__Input data__
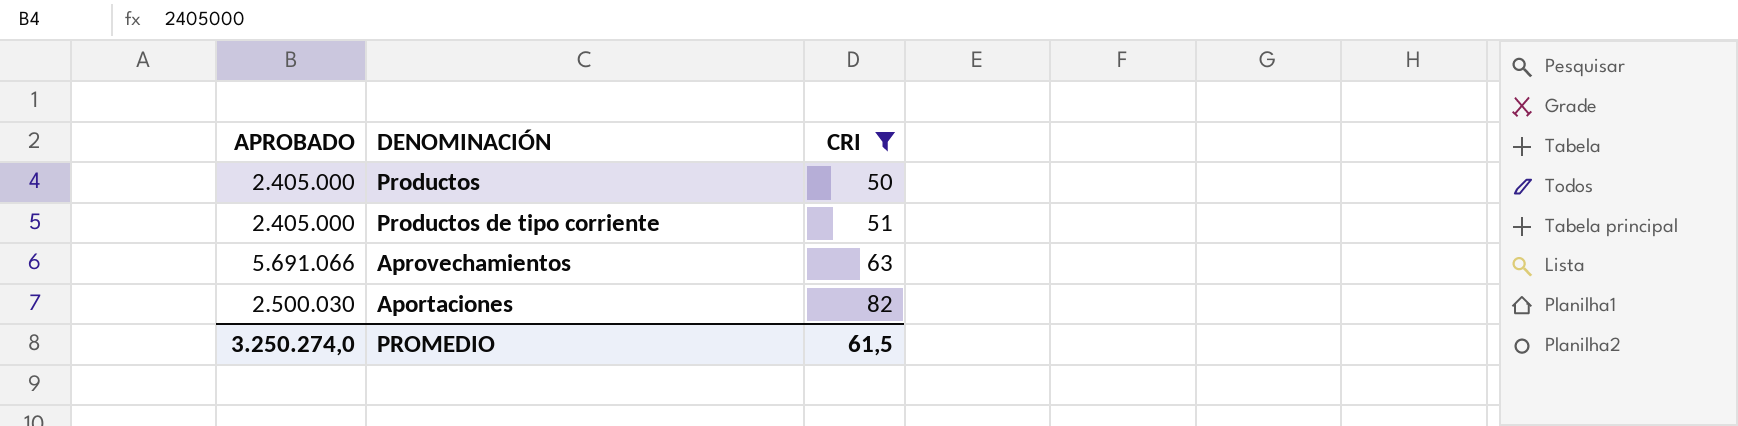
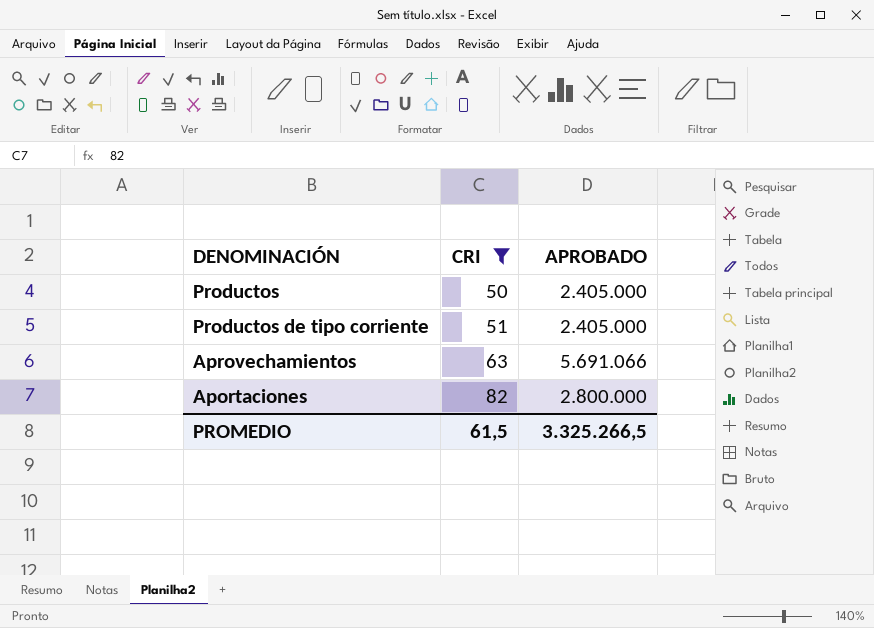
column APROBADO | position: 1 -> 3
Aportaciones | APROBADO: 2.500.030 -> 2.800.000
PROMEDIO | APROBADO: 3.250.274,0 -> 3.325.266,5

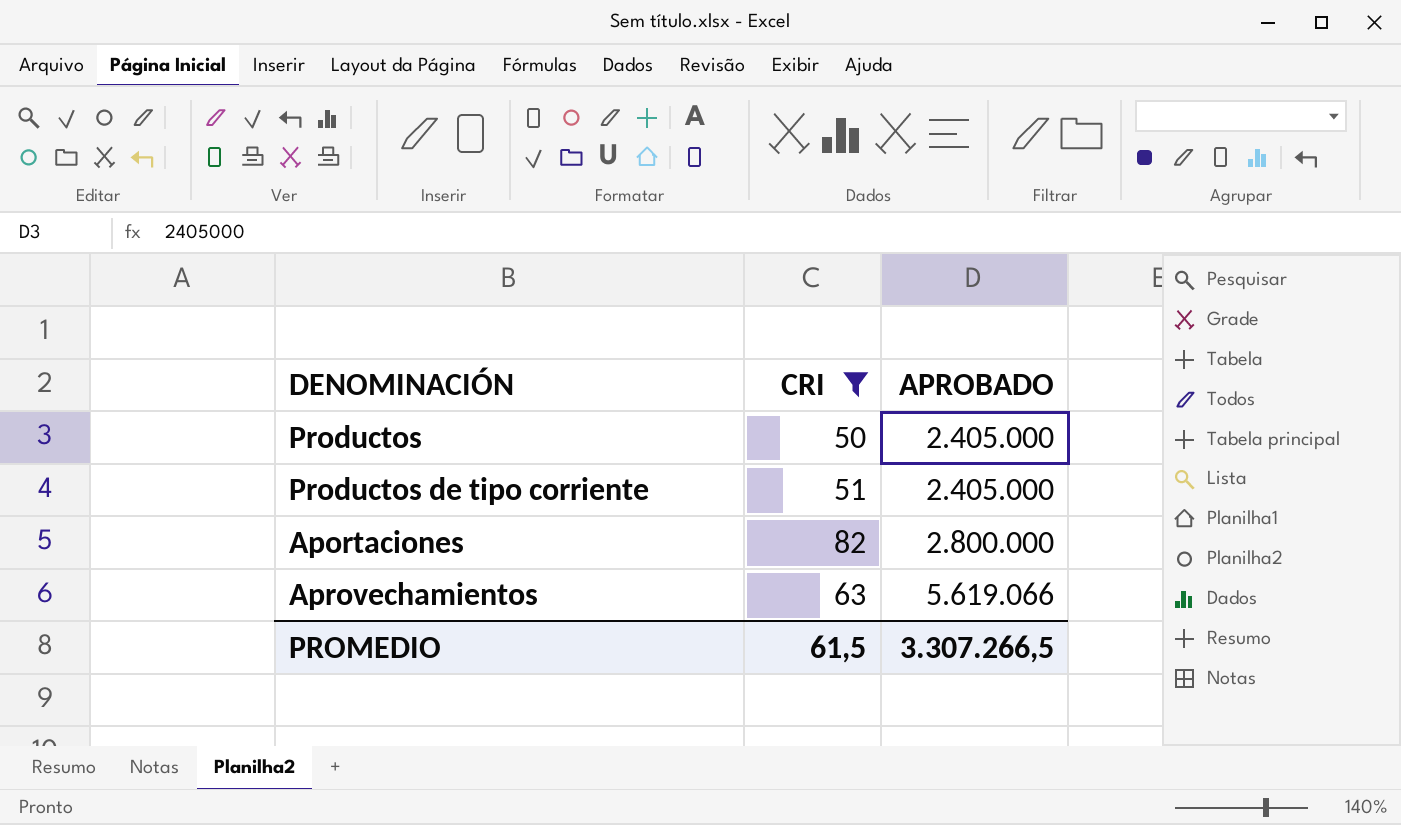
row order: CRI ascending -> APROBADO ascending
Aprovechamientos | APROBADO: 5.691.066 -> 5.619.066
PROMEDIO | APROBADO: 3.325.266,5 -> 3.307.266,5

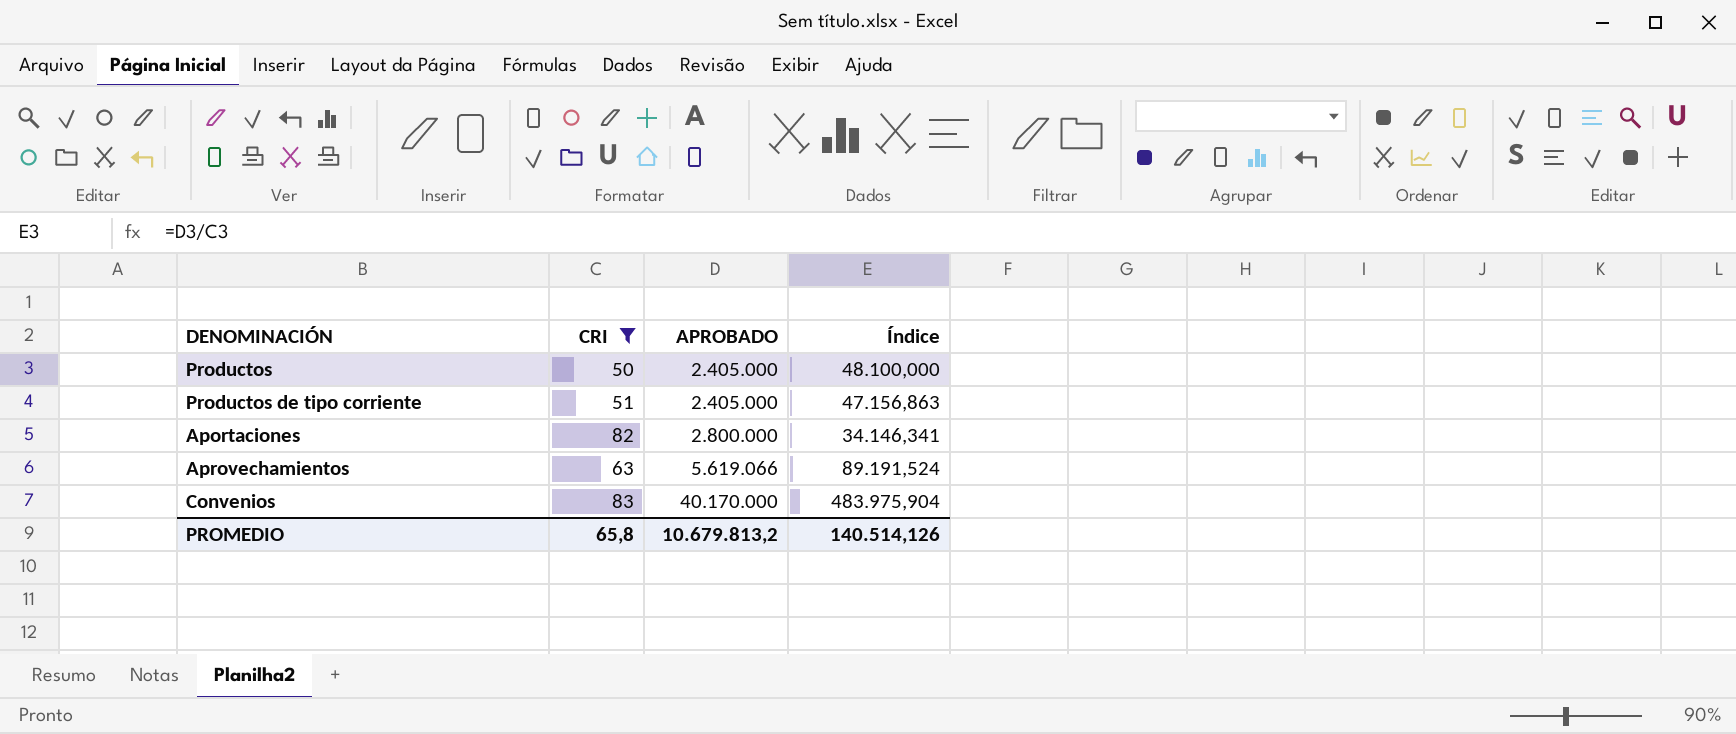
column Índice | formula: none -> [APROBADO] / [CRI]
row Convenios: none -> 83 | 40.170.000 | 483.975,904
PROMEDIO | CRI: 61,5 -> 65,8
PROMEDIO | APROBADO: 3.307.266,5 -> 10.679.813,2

--

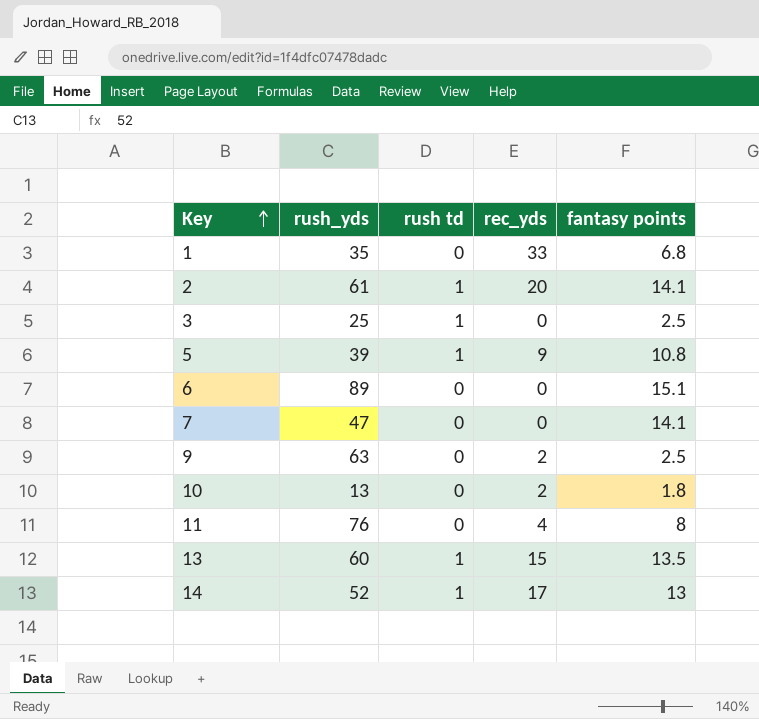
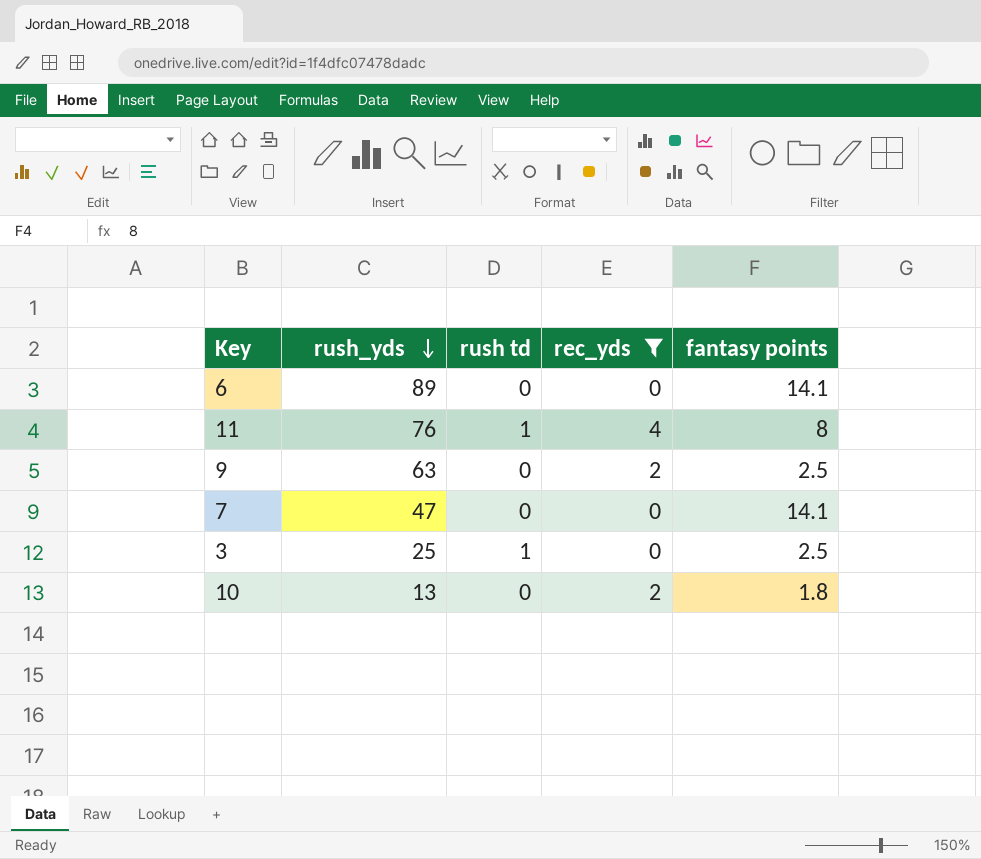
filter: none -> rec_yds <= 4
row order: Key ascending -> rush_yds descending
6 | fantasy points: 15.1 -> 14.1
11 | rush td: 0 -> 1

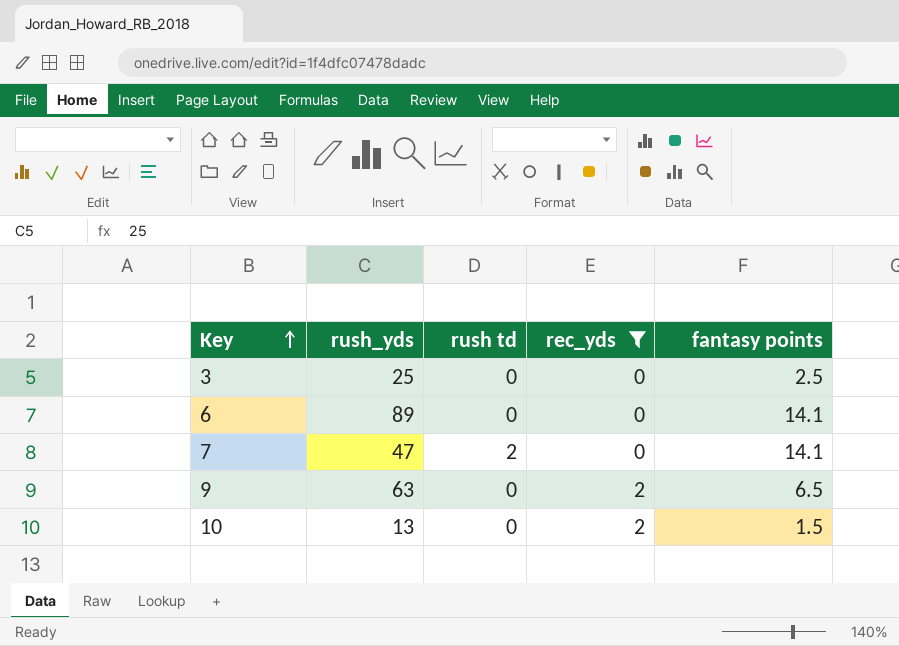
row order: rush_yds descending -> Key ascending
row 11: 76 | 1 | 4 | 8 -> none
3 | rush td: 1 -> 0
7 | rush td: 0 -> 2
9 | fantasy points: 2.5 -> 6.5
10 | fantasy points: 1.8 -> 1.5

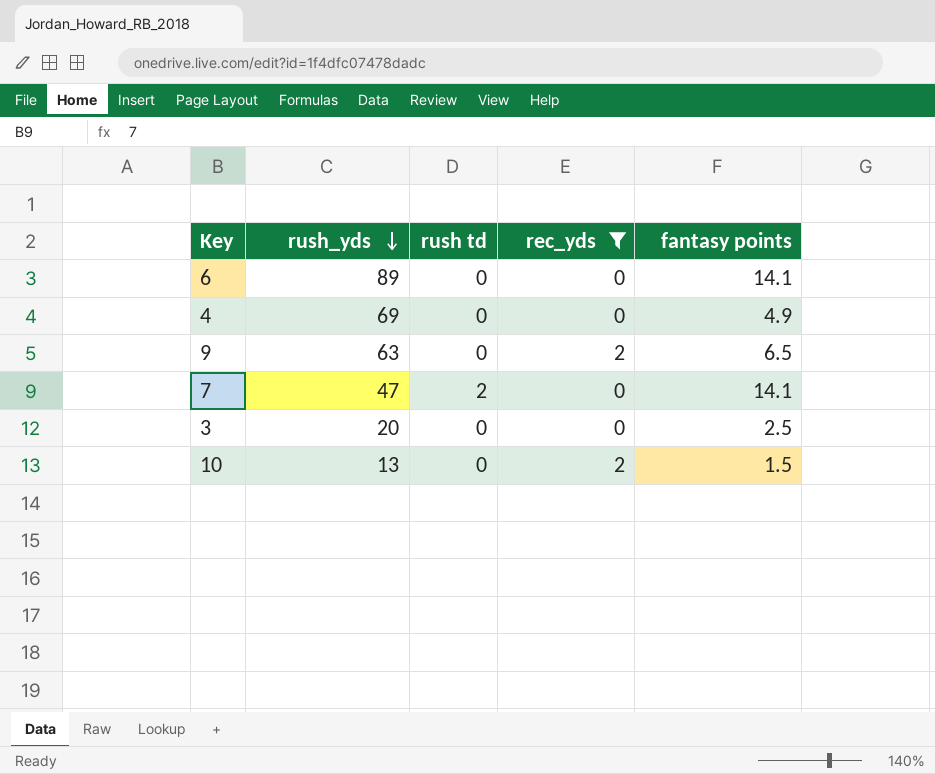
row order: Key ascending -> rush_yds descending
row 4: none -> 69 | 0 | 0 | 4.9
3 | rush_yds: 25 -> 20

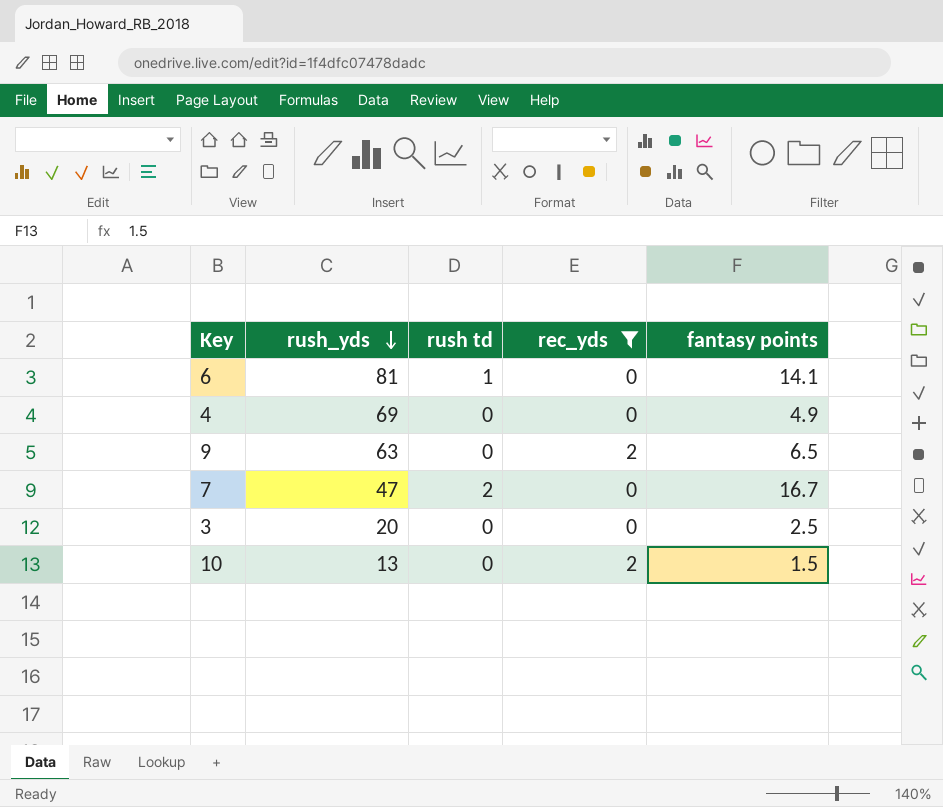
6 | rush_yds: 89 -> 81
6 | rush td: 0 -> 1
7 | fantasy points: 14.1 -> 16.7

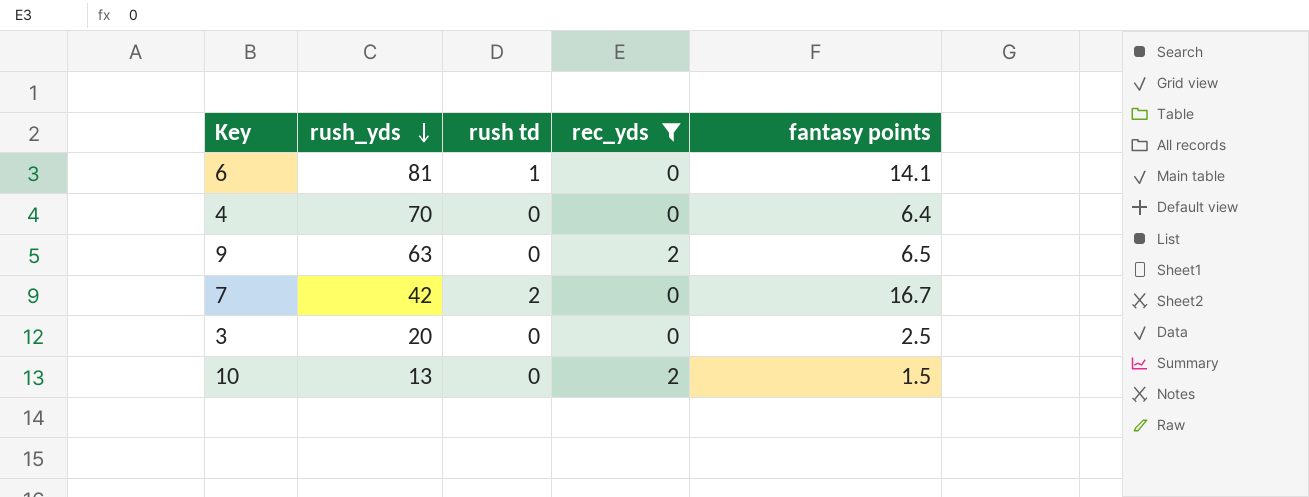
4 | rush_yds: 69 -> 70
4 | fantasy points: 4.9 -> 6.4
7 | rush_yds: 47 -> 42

---

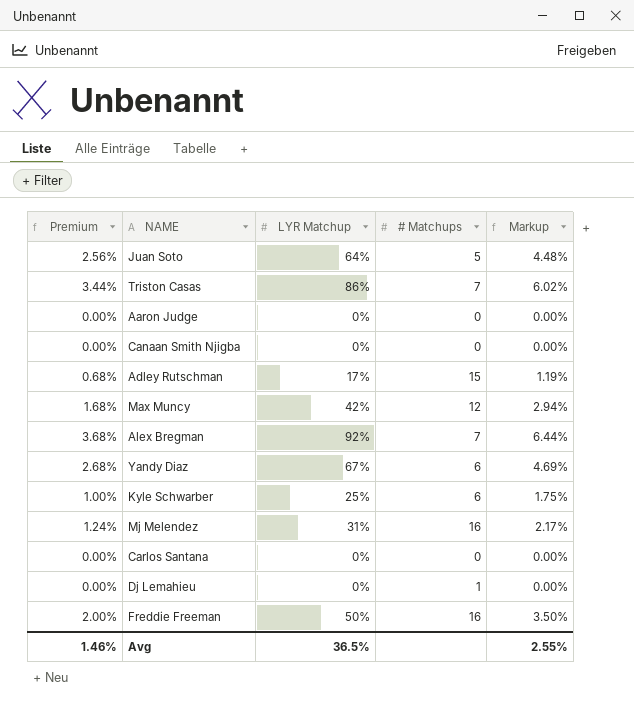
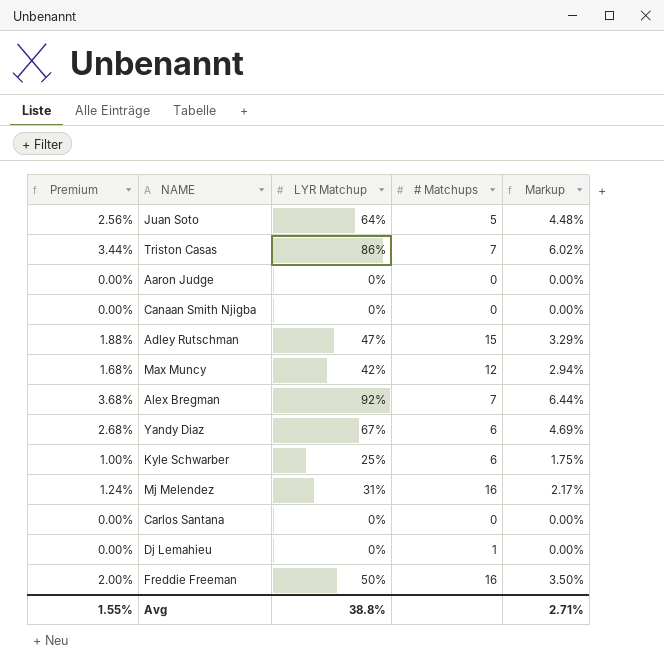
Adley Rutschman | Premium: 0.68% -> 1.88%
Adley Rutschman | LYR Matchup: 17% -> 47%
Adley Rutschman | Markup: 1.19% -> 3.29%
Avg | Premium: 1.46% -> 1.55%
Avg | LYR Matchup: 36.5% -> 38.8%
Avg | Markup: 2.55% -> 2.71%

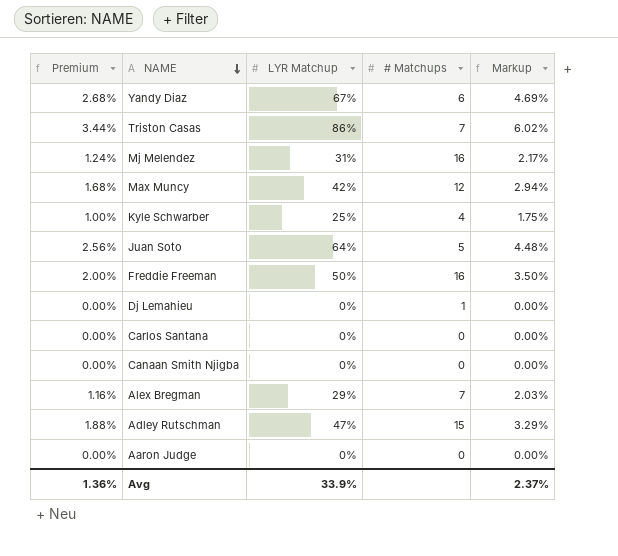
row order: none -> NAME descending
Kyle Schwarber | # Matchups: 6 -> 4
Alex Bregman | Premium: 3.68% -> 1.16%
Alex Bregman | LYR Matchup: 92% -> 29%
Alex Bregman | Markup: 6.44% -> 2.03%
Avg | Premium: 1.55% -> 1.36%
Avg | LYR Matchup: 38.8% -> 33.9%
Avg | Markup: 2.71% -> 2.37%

__What the task asks__
Within the entries above, the lines from the one containing "Adley Rutschman | Premium: 0.68% -> 1.88%" through the one containing "row order: none -> NAME descending" are to be transcribed exactly, ends included, pictures excluded.

__Expected answer__
Adley Rutschman | Premium: 0.68% -> 1.88%
Adley Rutschman | LYR Matchup: 17% -> 47%
Adley Rutschman | Markup: 1.19% -> 3.29%
Avg | Premium: 1.46% -> 1.55%
Avg | LYR Matchup: 36.5% -> 38.8%
Avg | Markup: 2.55% -> 2.71%

row order: none -> NAME descending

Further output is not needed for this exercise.